(MATERIAL SHOWN Opens)

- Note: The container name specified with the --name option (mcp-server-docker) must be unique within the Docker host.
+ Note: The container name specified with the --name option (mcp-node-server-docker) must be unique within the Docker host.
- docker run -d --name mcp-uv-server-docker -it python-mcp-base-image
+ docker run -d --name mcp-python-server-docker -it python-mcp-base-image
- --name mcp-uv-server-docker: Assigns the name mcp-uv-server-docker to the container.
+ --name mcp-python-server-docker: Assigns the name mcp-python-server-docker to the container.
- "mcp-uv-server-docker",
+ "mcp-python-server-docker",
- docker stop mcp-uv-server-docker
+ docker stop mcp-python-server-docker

(MATERIAL SHOWN Closes)
(MATERIAL SHOWN Opens)

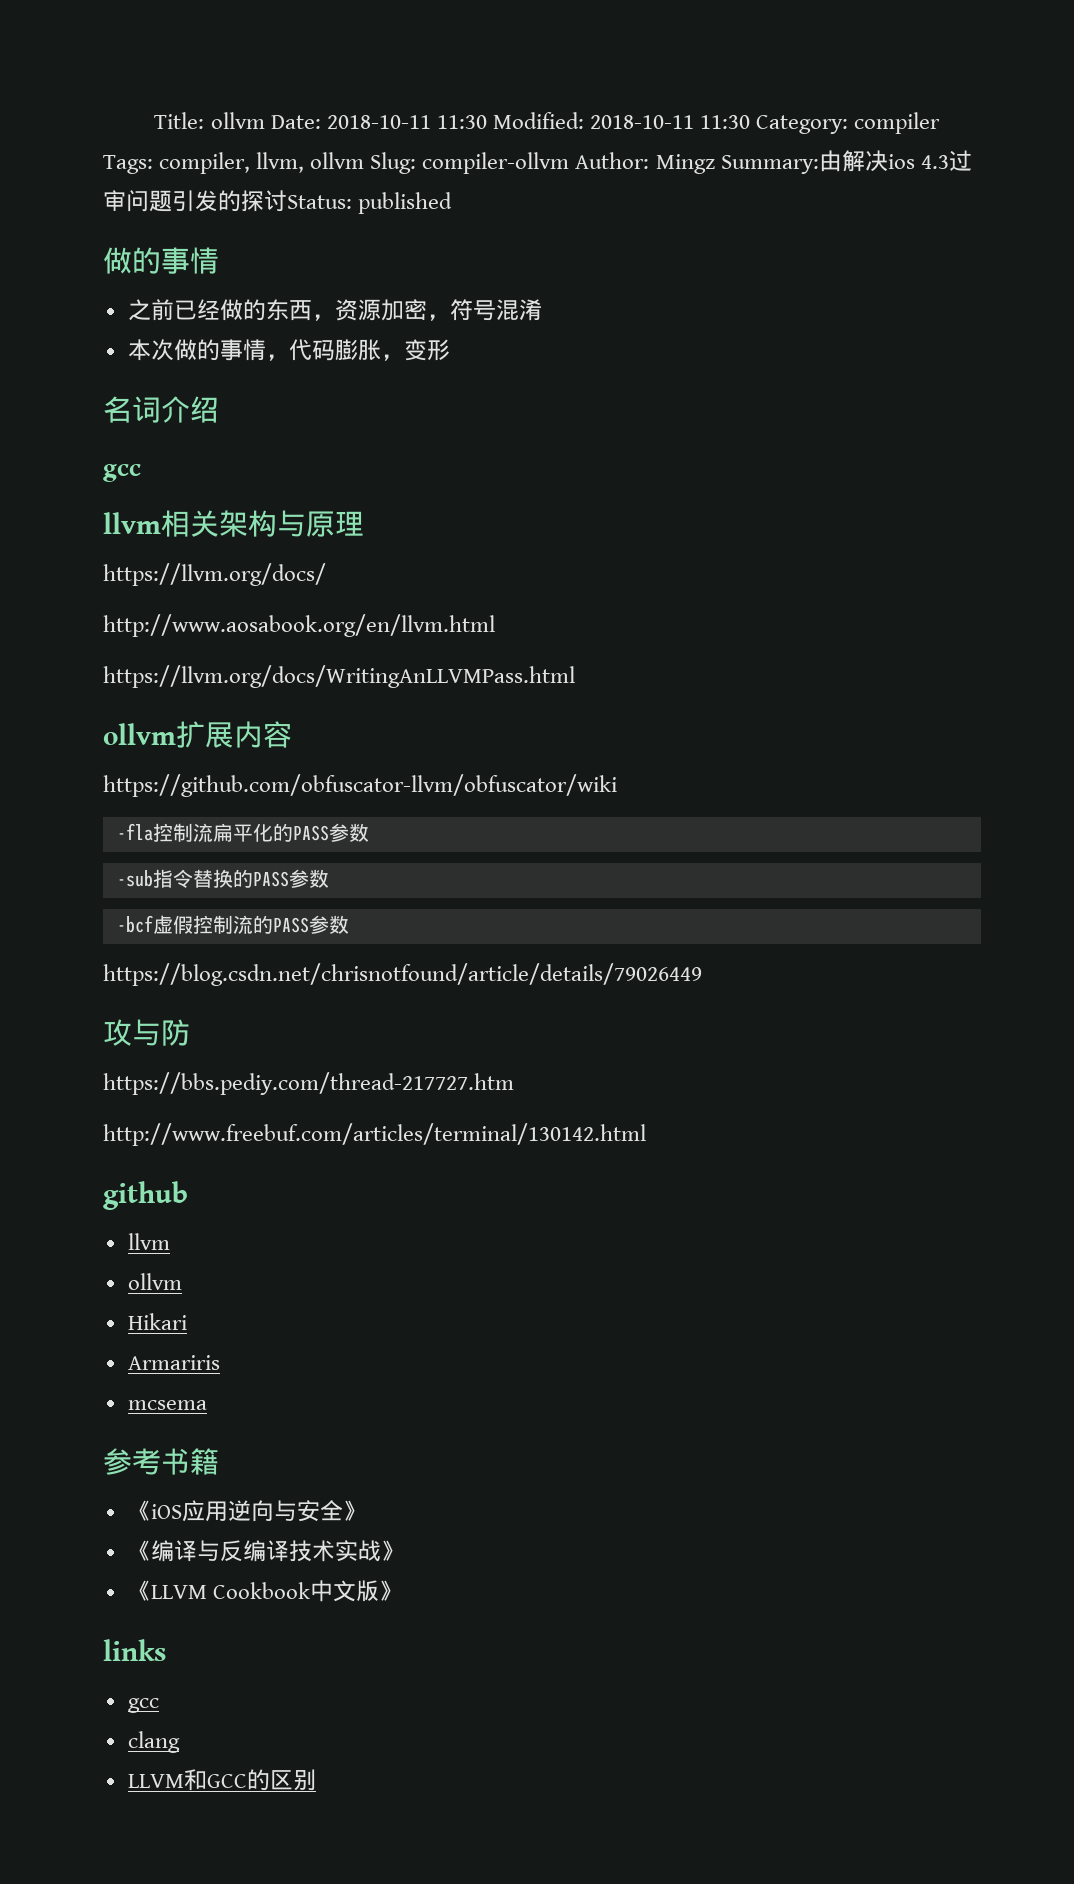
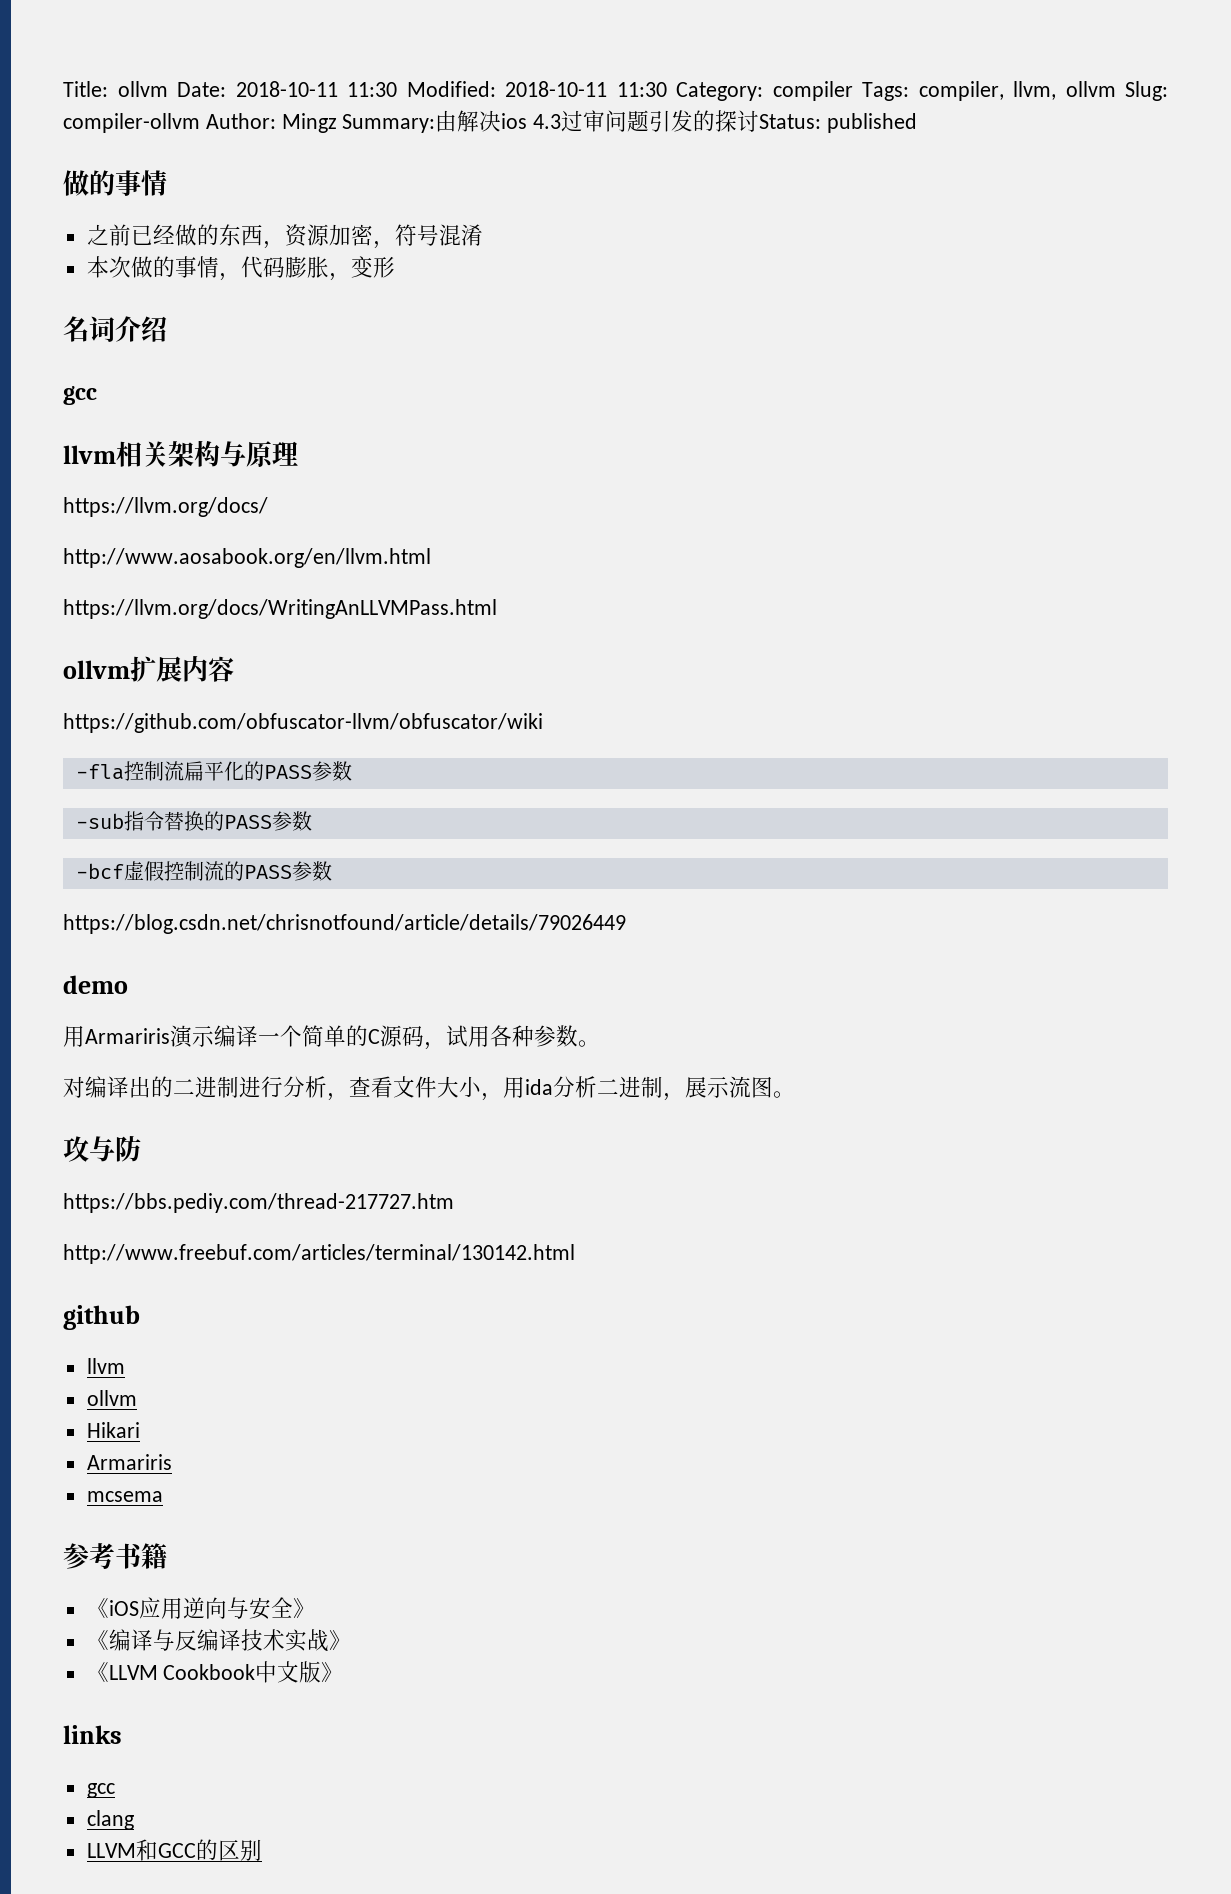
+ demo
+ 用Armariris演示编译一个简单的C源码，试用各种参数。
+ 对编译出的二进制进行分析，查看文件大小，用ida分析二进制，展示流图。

(MATERIAL SHOWN Closes)

● TASK GOAL
Print the lines above from the one with "- docker run" through the one with "docker stop mcp-python-server-docker", both included, exactly as written and nothing more.

● RESULT
- docker run -d --name mcp-uv-server-docker -it python-mcp-base-image
+ docker run -d --name mcp-python-server-docker -it python-mcp-base-image
- --name mcp-uv-server-docker: Assigns the name mcp-uv-server-docker to the container.
+ --name mcp-python-server-docker: Assigns the name mcp-python-server-docker to the container.
- "mcp-uv-server-docker",
+ "mcp-python-server-docker",
- docker stop mcp-uv-server-docker
+ docker stop mcp-python-server-docker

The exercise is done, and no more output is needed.